The demonstration was organized by the Sunni Iraqi Islamic Party. The party spokesman in Mosul, Yahiya Abid Mahjoub, complained that the police and the Iraqi Army had not taken security precautions for the demonstration.
Also Sunday, the police in Falluja said a bomb had exploded on the outskirts of the city, killing two civilians and wounding four.
A police officer, also speaking on condition of anonymity, said the bomb exploded in a parking lot where farmers and other merchants gather to buy and sell goods. Calio, the U.S. military spokesman, confirmed the casualty toll but added that the bomb had been aimed at a police patrol.
Delivery trucks and other vehicles that do not have access permits for Falluja are not allowed to drive into the city, which is west of Baghdad.
The Iraqi government condemned the airstrikes on Gaza, which began Saturday.
The top Shiite cleric in Iraq, Grand Ayatollah Ali al-Sistani, said condemnation did not go far enough.
"Expressing condemnation and denunciation for what is going on against our brothers in Gaza and expressing solidarity with them by words only doesn't mean anything in the face of the big tragedy they are facing," he said in a statement released by his office in Najaf.
"Now more than at any other time, both Arab and Islamic nations are required to take a practical stance for the sake of stopping this repeated aggression and to break the unfair besieging of these brave people," the statement said, without giving details of the proposed stance.
About 100 people took to the streets in the largest Palestinian neighborhood in Baghdad, a complex of 16 apartment blocks surrounded by Shiite areas, carrying signs denouncing Israel.
On Saturday, a car bomb killed at least 24 people, many of them Shiite pilgrims, and wounded 46 others when it exploded on a busy road in Baghdad that leads to the revered shrine of Kadhimiya, the Interior Ministry reported.
That bombing, along with several others in recent weeks, was a stark reminder that even as violence has sharply fallen, insurgents still have the power to carry out deadly strikes in the heart of the capital.
The attack's timing and location appeared to be intended to reignite sectarian passions.

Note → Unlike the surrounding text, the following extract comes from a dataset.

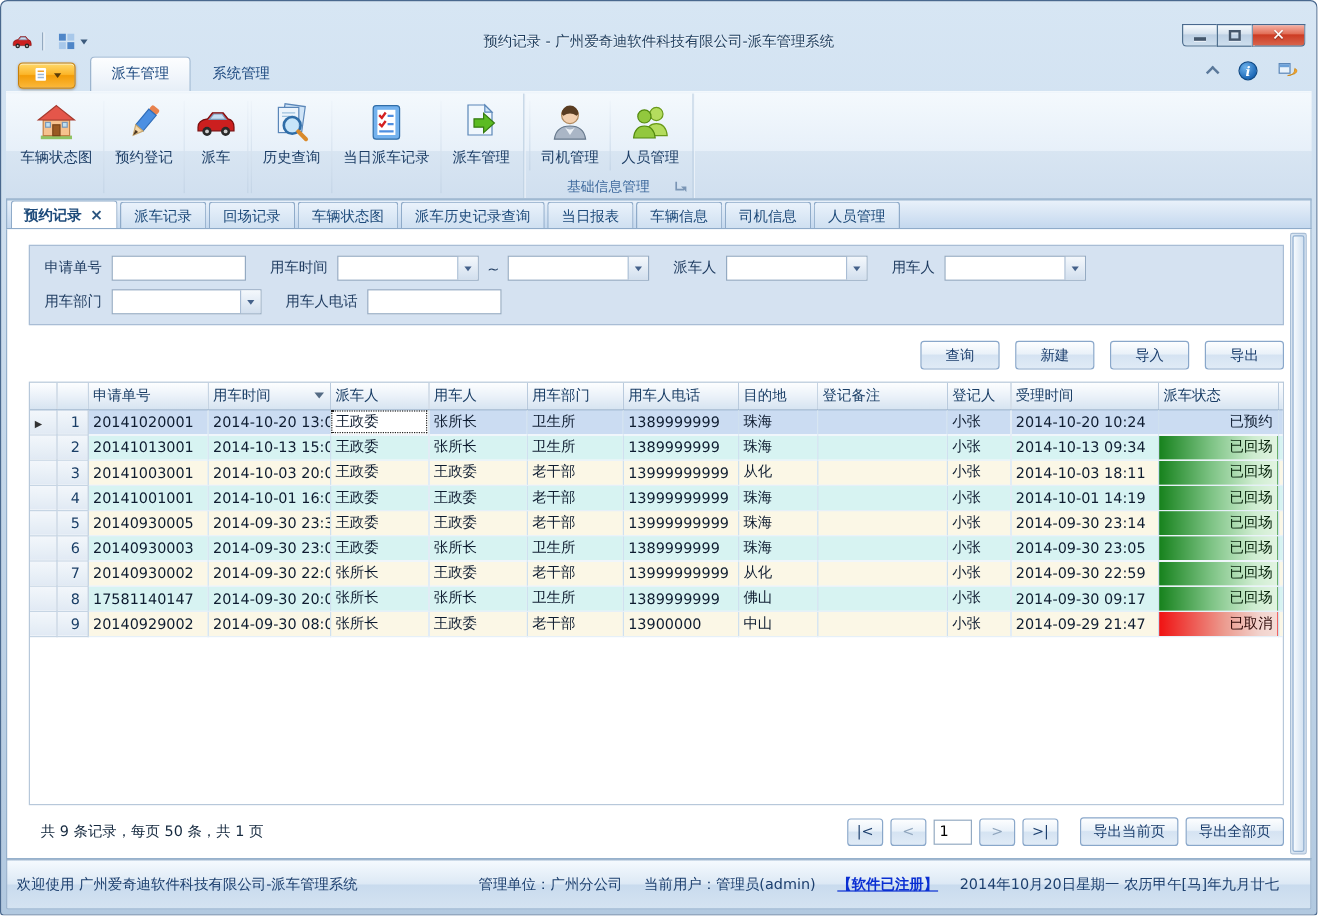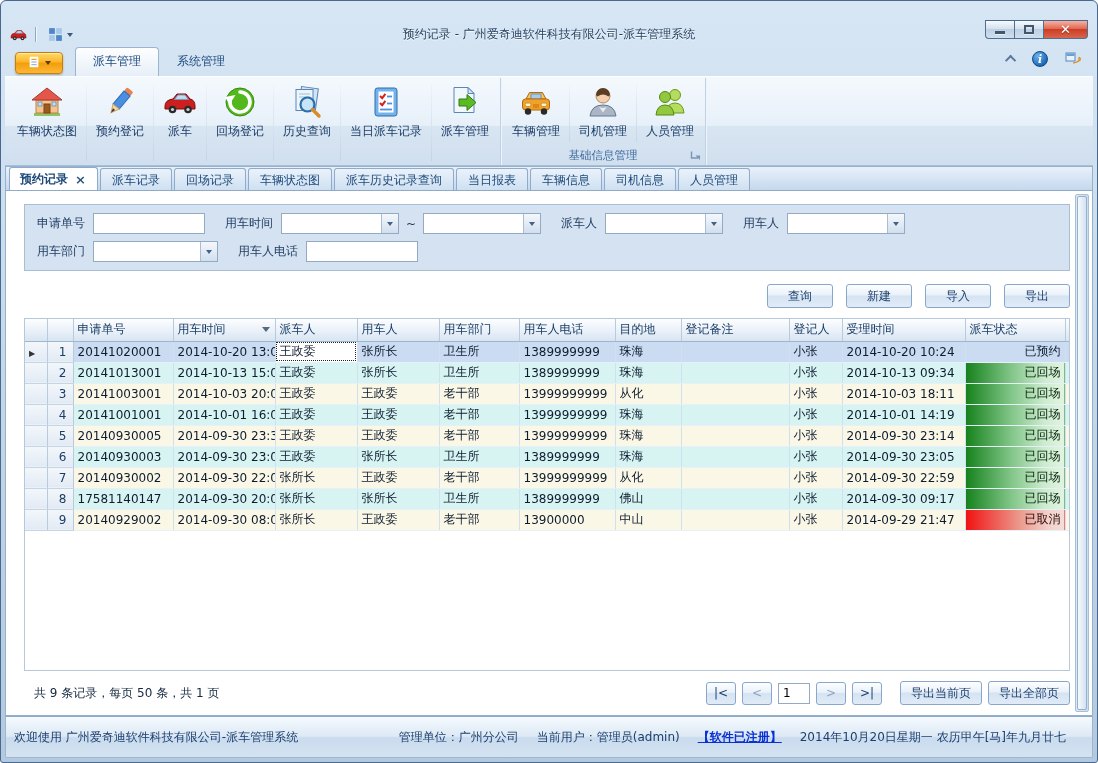"回场登记" div.rbtn { html: <div> <span> <svg> <circle></circle> <path></path> <polygon></polygon> </svg> </span> <span>回场登记</span> </div> -> none }
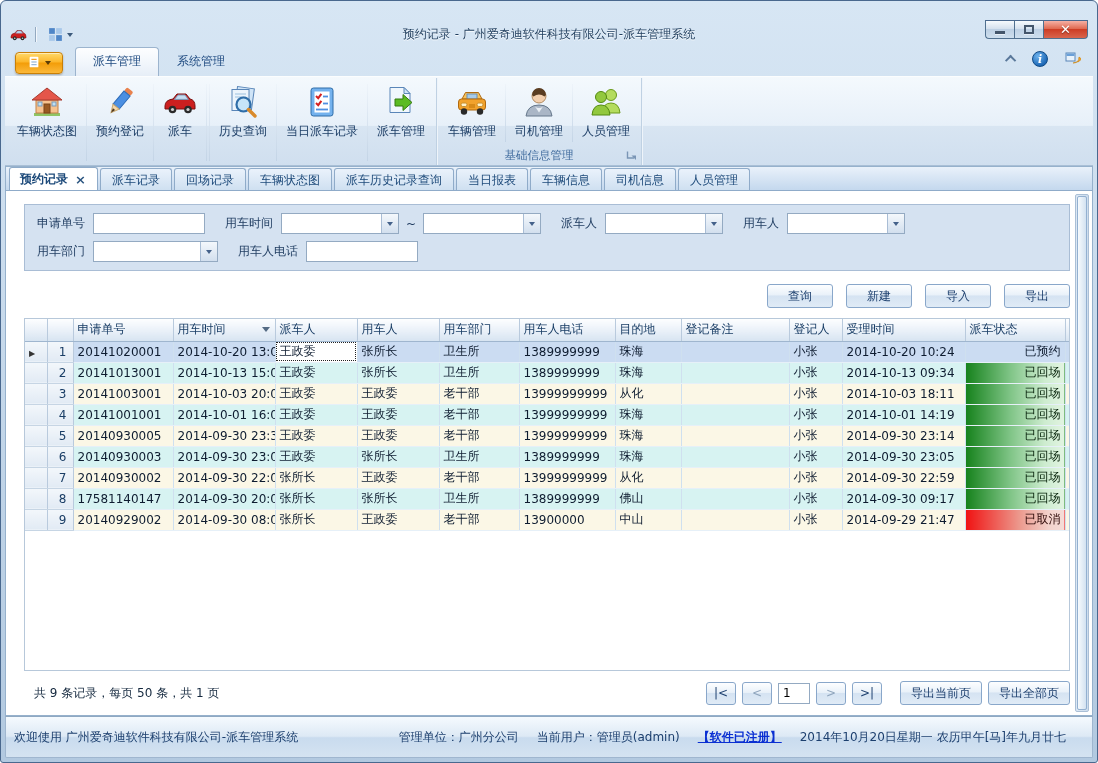"车辆管理" div.rbtn { html: <div> <span> <svg> <path></path> <rect></rect> <rect></rect> <rect></rect> <rect></rect> <rect></rect> <circle></circle> <circle></circle> </svg> </span> <span>车辆管理</span> </div> -> none }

Millions of Shiites are preparing to commemorate the martyrdom of Imam Hussein, grandson of the Prophet Muhammad. The observance falls during Muharram, the holiest month of the Shiite calendar, which begins Monday. Families from across Iraq traditionally visit the shrine on Saturdays.
The explosion occurred at midday about 100 meters, or 330 feet, from Bab al-Dirwaza, one of the main gates to the shrine and the Kadhimiya district's bustling market.
According to several witnesses, the car that exploded was parked outside the fence of one of the nearby parking lots.
A report released Saturday by the nongovernmental group Iraq Body Count said 8,955 civilians have died in Iraqi violence so far in 2008. The figures, while far below those of 2006 and 2007, when well over 20,000 civilians were killed annually, were only slightly below those for 2003 and 2004, according to the report.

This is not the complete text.